Le dîner traîne en longueur. Soren fait une tête de deux pieds de long et Goldon est toujours aussi puant et méprisant envers Jane. J'en prends aussi pour mon grade, sans doute s'est-il rendu compte que Soren était bien moins protecteur à mon égard que lors de nos dernières rencontres. Lorsque, mon dessert avalé, je me lève pour aller aux toilettes et laisser ses messieurs à leurs discussions « sérieuses », je suis soulagée mais oppressée.

Jane me rejoint quelques minutes après et je vois bien, à sa physionomie tourmentée que les attaques incessantes de son amant l'ont atteinte. D'ailleurs, à peine sortie de sa cabine elle murmure, comme pour elle-même :

– Il faut que je trouve du travail et que je parte au plus vite.

Il semble qu'elle poursuive notre conversation de l'autre fois comme s'il ne s'était pas passé plusieurs semaines depuis notre dernière discussion. J'essaye de m'extirper de mes propres soucis pour lui demander :

– A quel genre de travail penses-tu ?

– Je voudrais être chauffeuse de poids-lourd... J'ai toujours voulu faire ce métier.

– Chauffeuse ?

– C'est ça !

Elle me regarde avec un air de défi et ajoute :

– Après le lycée, je devais trouver un patron pour pouvoir suivre cette formation en apprentissage mais les chefs d'entreprise que j'ai contactées se sont moqué de moi. Ils m'ont dit que pour faire ce job, il fallait pouvoir « pisser dans une bouteille ».
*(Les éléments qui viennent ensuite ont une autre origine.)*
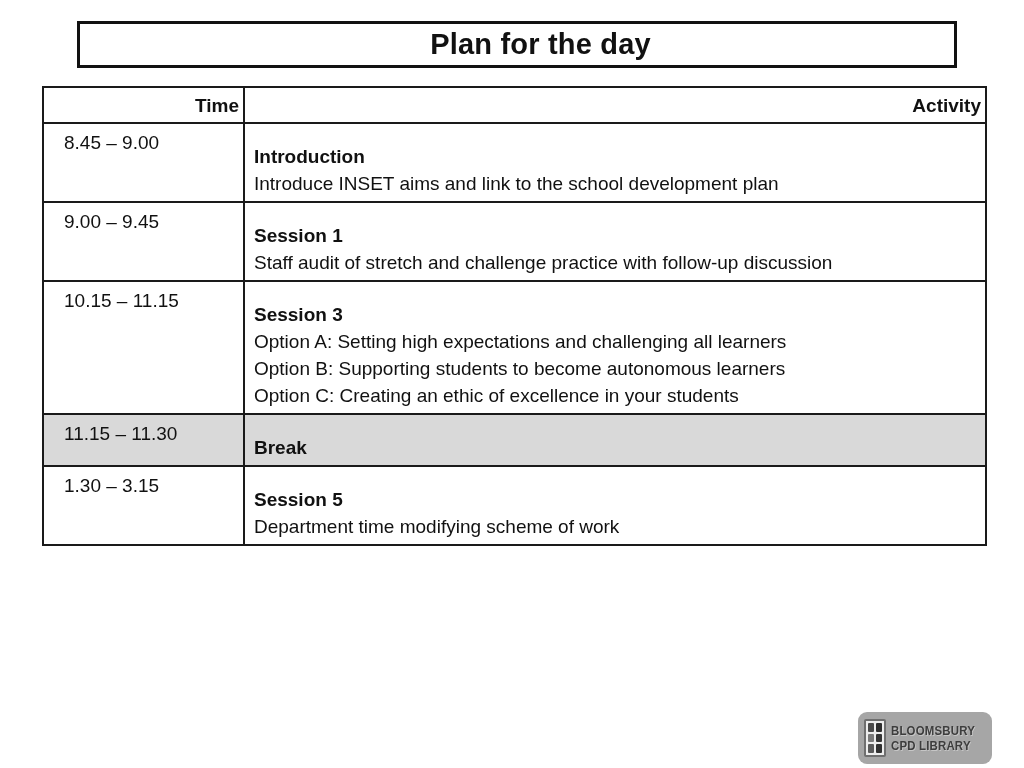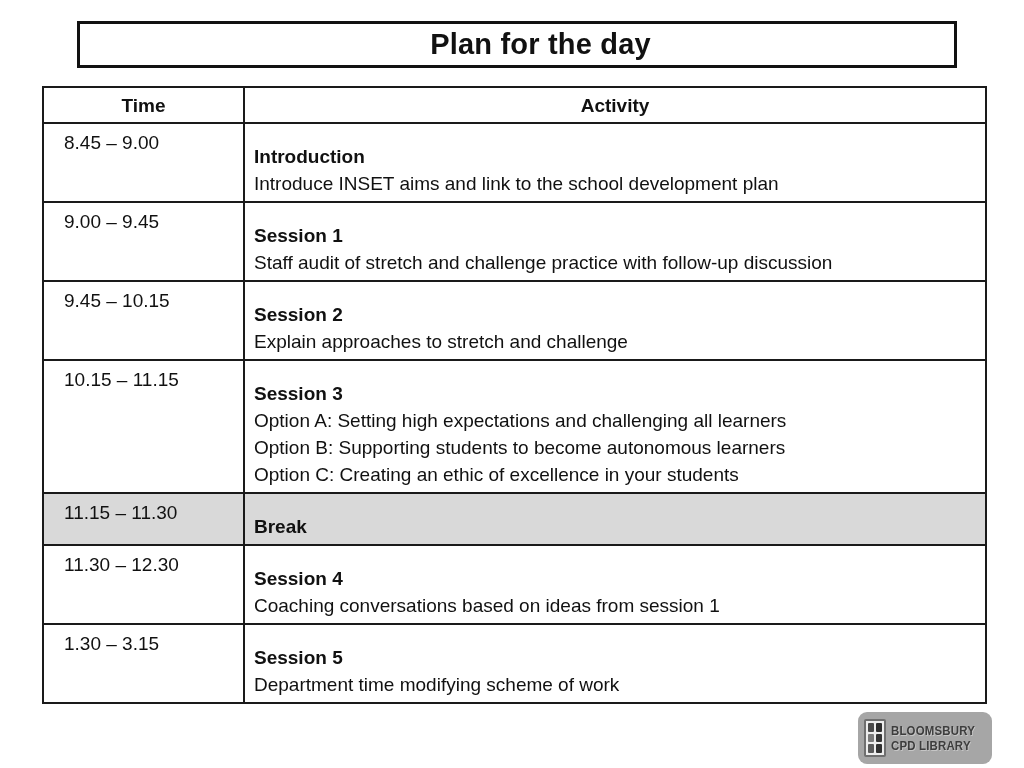--- a/index.html
+++ b/index.html
@@ -36,21 +36,21 @@
     line-height: 27px;
   }
   table.plan col.c-time { width: 201px; }
   table.plan th, table.plan td {
     border: 2px solid #1a1a1a;
     vertical-align: top;
     background: #ffffff;
   }
   table.plan th {
     font-weight: bold;
-    text-align: center;
+    text-align: right;
     vertical-align: middle;
     height: 36px;
     padding: 2px 4px;
   }
   td.time-cell   { padding: 5px 8px 4px 20px; }
   td.activity-cell { padding: 19px 10px 4px 9px; }
   .activity-title { font-weight: bold; }
   tr.shaded td { background: #d9d9d9; }
   tr.r-2lines  { height: 65px; }
   tr.r-4lines  { height: 123px; }
@@ -125,52 +125,38 @@
   </tr>
 
   <tr class="r-2lines">
     <td class="time-cell">9.00 – 9.45</td>
     <td class="activity-cell">
       <div class="activity-title">Session 1</div>
       <div>Staff audit of stretch and challenge practice with follow-up discussion</div>
     </td>
   </tr>
 
-  <tr class="r-2lines">
-    <td class="time-cell">9.45 – 10.15</td>
-    <td class="activity-cell">
-      <div class="activity-title">Session 2</div>
-      <div>Explain approaches to stretch and challenge</div>
-    </td>
-  </tr>
 
   <tr class="r-4lines">
     <td class="time-cell">10.15 – 11.15</td>
     <td class="activity-cell">
       <div class="activity-title">Session 3</div>
       <div>Option A: Setting high expectations and challenging all learners</div>
       <div>Option B: Supporting students to become autonomous learners</div>
       <div>Option C: Creating an ethic of excellence in your students</div>
     </td>
   </tr>
 
   <tr class="r-break shaded">
     <td class="time-cell">11.15 – 11.30</td>
     <td class="activity-cell">
       <div class="activity-title">Break</div>
     </td>
   </tr>
 
-  <tr class="r-2lines">
-    <td class="time-cell">11.30 – 12.30</td>
-    <td class="activity-cell">
-      <div class="activity-title">Session 4</div>
-      <div>Coaching conversations based on ideas from session 1</div>
-    </td>
-  </tr>
 
 
   <tr class="r-2lines">
     <td class="time-cell">1.30 – 3.15</td>
     <td class="activity-cell">
       <div class="activity-title">Session 5</div>
       <div>Department time modifying scheme of work</div>
     </td>
   </tr>
 

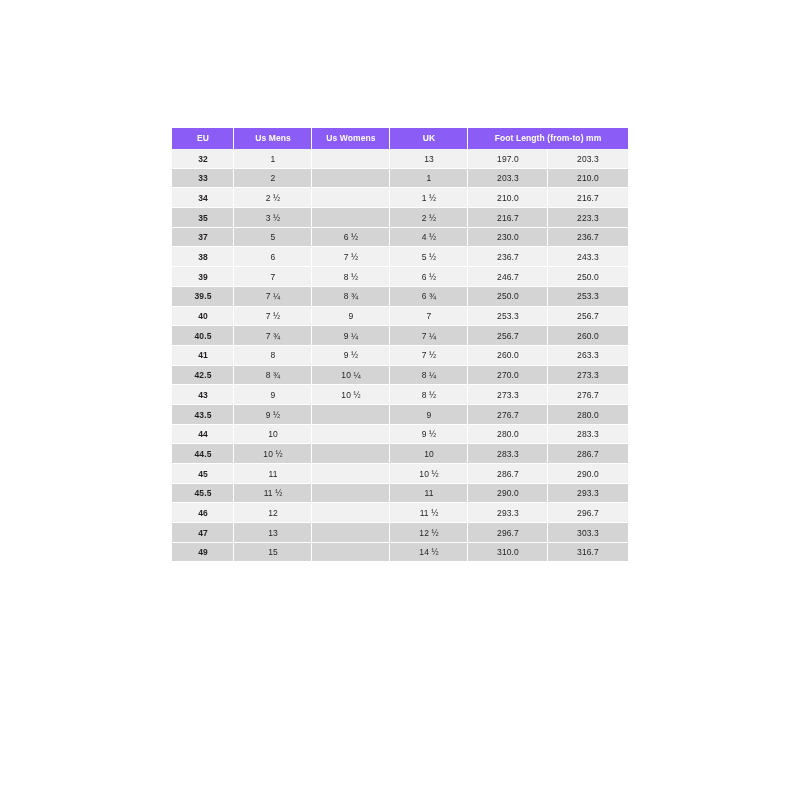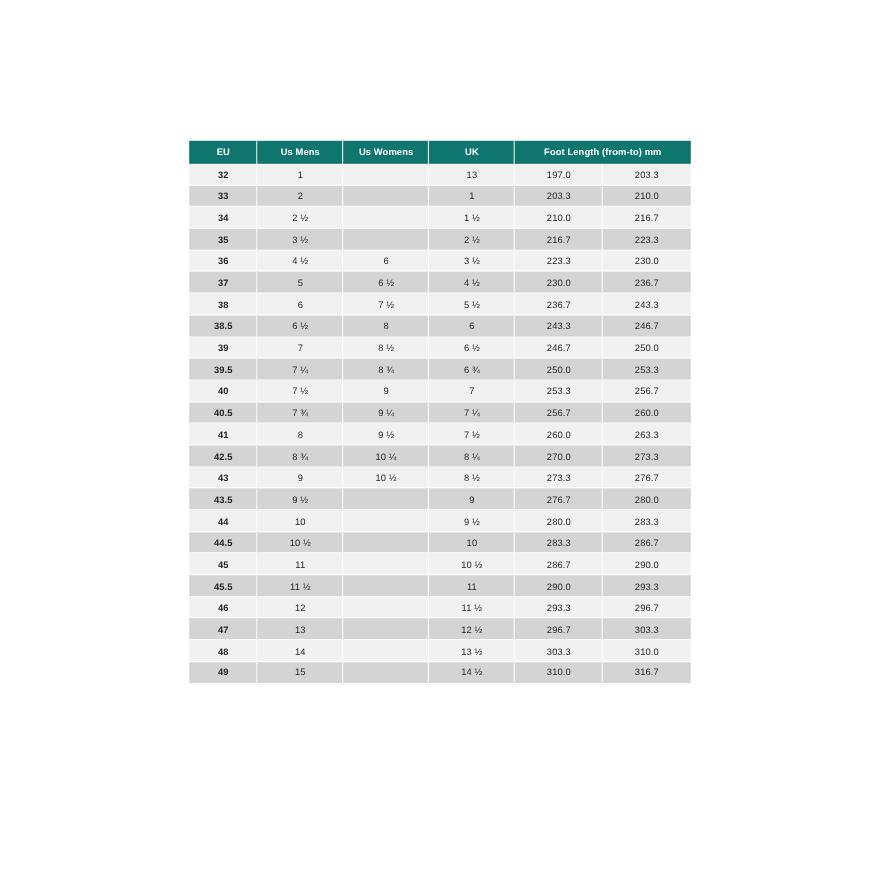--- a/index.html
+++ b/index.html
@@ -35,21 +35,21 @@
     vertical-align: middle;
     font-size: 8.5px;
     line-height: 1;
     height: 19.7px;
     padding: 0;
     border: 0;
     color: #231f20;
     letter-spacing: 0.1px;
   }
   table.size-chart thead th {
-    background: #0f766e;
+    background: #8b5cf6;
     color: #ffffff;
     font-weight: bold;
     font-size: 8.5px;
     height: 21px;
   }
   
   col.c-eu       { width: 62px; }
   col.c-usmens   { width: 78px; }
   col.c-uswomens { width: 78px; }
   col.c-uk       { width: 78px; }
@@ -132,52 +132,36 @@
             <td>216.7</td>
           </tr>
           <tr class="row-dark">
             <td class="eu-cell">35</td>
             <td>3 ½</td>
             <td></td>
             <td>2 ½</td>
             <td>216.7</td>
             <td>223.3</td>
           </tr>
-          <tr class="row-light">
-            <td class="eu-cell">36</td>
-            <td>4 ½</td>
-            <td>6</td>
-            <td>3 ½</td>
-            <td>223.3</td>
-            <td>230.0</td>
-          </tr>
           <tr class="row-dark">
             <td class="eu-cell">37</td>
             <td>5</td>
             <td>6 ½</td>
             <td>4 ½</td>
             <td>230.0</td>
             <td>236.7</td>
           </tr>
           <tr class="row-light">
             <td class="eu-cell">38</td>
             <td>6</td>
             <td>7 ½</td>
             <td>5 ½</td>
             <td>236.7</td>
             <td>243.3</td>
           </tr>
-          <tr class="row-dark">
-            <td class="eu-cell">38.5</td>
-            <td>6 ½</td>
-            <td>8</td>
-            <td>6</td>
-            <td>243.3</td>
-            <td>246.7</td>
-          </tr>
           <tr class="row-light">
             <td class="eu-cell">39</td>
             <td>7</td>
             <td>8 ½</td>
             <td>6 ½</td>
             <td>246.7</td>
             <td>250.0</td>
           </tr>
           <tr class="row-dark">
             <td class="eu-cell">39.5</td>
@@ -276,28 +260,20 @@
             <td>296.7</td>
           </tr>
           <tr class="row-dark">
             <td class="eu-cell">47</td>
             <td>13</td>
             <td></td>
             <td>12 ½</td>
             <td>296.7</td>
             <td>303.3</td>
           </tr>
-          <tr class="row-light">
-            <td class="eu-cell">48</td>
-            <td>14</td>
-            <td></td>
-            <td>13 ½</td>
-            <td>303.3</td>
-            <td>310.0</td>
-          </tr>
           <tr class="row-dark">
             <td class="eu-cell">49</td>
             <td>15</td>
             <td></td>
             <td>14 ½</td>
             <td>310.0</td>
             <td>316.7</td>
           </tr>
         </tbody>
     </table>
Une larme menace de déborder au coin de sa paupière et je lui tends un mouchoir en papier qu'elle saisit avant de tapoter le coin de l'œil puis j'affirme :

– C'était des connards. Il n'y a pas besoin d'avoir des testicules pour conduire j'imagine ! Sinon, je ne vois pas quelle pédale on peut actionner avec !

Elle pouffe de rire et je lui demande :

– Alors, comment tu vas faire ?

– Je suis en train de suivre des cours. Je me suis inscrite sans en parler à William et j'ai payé les frais en utilisant sa carte de crédit.